━━━━━ GIVEN RECORDS ━━━━━

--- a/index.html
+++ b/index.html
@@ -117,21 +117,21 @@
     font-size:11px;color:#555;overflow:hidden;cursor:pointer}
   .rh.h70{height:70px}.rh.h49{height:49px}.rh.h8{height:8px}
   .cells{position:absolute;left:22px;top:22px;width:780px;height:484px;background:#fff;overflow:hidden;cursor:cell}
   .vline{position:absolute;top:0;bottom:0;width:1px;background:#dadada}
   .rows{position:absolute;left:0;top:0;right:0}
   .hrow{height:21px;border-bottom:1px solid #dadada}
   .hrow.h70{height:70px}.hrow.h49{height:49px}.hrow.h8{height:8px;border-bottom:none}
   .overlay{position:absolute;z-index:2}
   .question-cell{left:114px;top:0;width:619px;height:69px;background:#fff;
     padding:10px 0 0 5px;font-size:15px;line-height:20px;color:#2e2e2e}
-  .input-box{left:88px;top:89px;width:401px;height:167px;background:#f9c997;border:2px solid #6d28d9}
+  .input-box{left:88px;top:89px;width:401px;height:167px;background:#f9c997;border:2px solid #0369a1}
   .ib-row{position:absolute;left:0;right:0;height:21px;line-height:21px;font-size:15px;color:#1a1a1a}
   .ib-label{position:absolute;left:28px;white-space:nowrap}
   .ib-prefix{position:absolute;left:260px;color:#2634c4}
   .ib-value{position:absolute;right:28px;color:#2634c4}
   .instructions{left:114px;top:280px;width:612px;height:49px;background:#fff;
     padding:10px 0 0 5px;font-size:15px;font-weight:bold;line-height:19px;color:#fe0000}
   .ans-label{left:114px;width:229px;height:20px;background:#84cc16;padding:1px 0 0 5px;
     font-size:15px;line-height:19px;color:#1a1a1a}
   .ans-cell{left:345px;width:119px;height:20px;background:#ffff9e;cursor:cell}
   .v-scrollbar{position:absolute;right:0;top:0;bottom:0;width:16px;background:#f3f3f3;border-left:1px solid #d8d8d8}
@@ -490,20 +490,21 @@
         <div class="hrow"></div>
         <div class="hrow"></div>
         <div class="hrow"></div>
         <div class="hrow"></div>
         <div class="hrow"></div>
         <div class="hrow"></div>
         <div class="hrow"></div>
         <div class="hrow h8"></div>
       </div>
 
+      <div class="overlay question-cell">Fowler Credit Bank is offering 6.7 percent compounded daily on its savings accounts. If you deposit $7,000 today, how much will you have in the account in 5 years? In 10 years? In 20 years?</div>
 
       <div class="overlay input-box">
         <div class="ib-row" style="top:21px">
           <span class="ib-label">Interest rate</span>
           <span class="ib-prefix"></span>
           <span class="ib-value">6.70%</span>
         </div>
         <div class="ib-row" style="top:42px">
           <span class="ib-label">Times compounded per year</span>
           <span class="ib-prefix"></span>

━━━━━

■ WHAT YOU ARE ASKED TO DO
Going line by line, repeat the whole listing exactly.

■ WRITTEN ANSWER
--- a/index.html
+++ b/index.html
@@ -117,21 +117,21 @@
     font-size:11px;color:#555;overflow:hidden;cursor:pointer}
   .rh.h70{height:70px}.rh.h49{height:49px}.rh.h8{height:8px}
   .cells{position:absolute;left:22px;top:22px;width:780px;height:484px;background:#fff;overflow:hidden;cursor:cell}
   .vline{position:absolute;top:0;bottom:0;width:1px;background:#dadada}
   .rows{position:absolute;left:0;top:0;right:0}
   .hrow{height:21px;border-bottom:1px solid #dadada}
   .hrow.h70{height:70px}.hrow.h49{height:49px}.hrow.h8{height:8px;border-bottom:none}
   .overlay{position:absolute;z-index:2}
   .question-cell{left:114px;top:0;width:619px;height:69px;background:#fff;
     padding:10px 0 0 5px;font-size:15px;line-height:20px;color:#2e2e2e}
-  .input-box{left:88px;top:89px;width:401px;height:167px;background:#f9c997;border:2px solid #6d28d9}
+  .input-box{left:88px;top:89px;width:401px;height:167px;background:#f9c997;border:2px solid #0369a1}
   .ib-row{position:absolute;left:0;right:0;height:21px;line-height:21px;font-size:15px;color:#1a1a1a}
   .ib-label{position:absolute;left:28px;white-space:nowrap}
   .ib-prefix{position:absolute;left:260px;color:#2634c4}
   .ib-value{position:absolute;right:28px;color:#2634c4}
   .instructions{left:114px;top:280px;width:612px;height:49px;background:#fff;
     padding:10px 0 0 5px;font-size:15px;font-weight:bold;line-height:19px;color:#fe0000}
   .ans-label{left:114px;width:229px;height:20px;background:#84cc16;padding:1px 0 0 5px;
     font-size:15px;line-height:19px;color:#1a1a1a}
   .ans-cell{left:345px;width:119px;height:20px;background:#ffff9e;cursor:cell}
   .v-scrollbar{position:absolute;right:0;top:0;bottom:0;width:16px;background:#f3f3f3;border-left:1px solid #d8d8d8}
@@ -490,20 +490,21 @@
         <div class="hrow"></div>
         <div class="hrow"></div>
         <div class="hrow"></div>
         <div class="hrow"></div>
         <div class="hrow"></div>
         <div class="hrow"></div>
         <div class="hrow"></div>
         <div class="hrow h8"></div>
       </div>
 
+      <div class="overlay question-cell">Fowler Credit Bank is offering 6.7 percent compounded daily on its savings accounts. If you deposit $7,000 today, how much will you have in the account in 5 years? In 10 years? In 20 years?</div>
 
       <div class="overlay input-box">
         <div class="ib-row" style="top:21px">
           <span class="ib-label">Interest rate</span>
           <span class="ib-prefix"></span>
           <span class="ib-value">6.70%</span>
         </div>
         <div class="ib-row" style="top:42px">
           <span class="ib-label">Times compounded per year</span>
           <span class="ib-prefix"></span>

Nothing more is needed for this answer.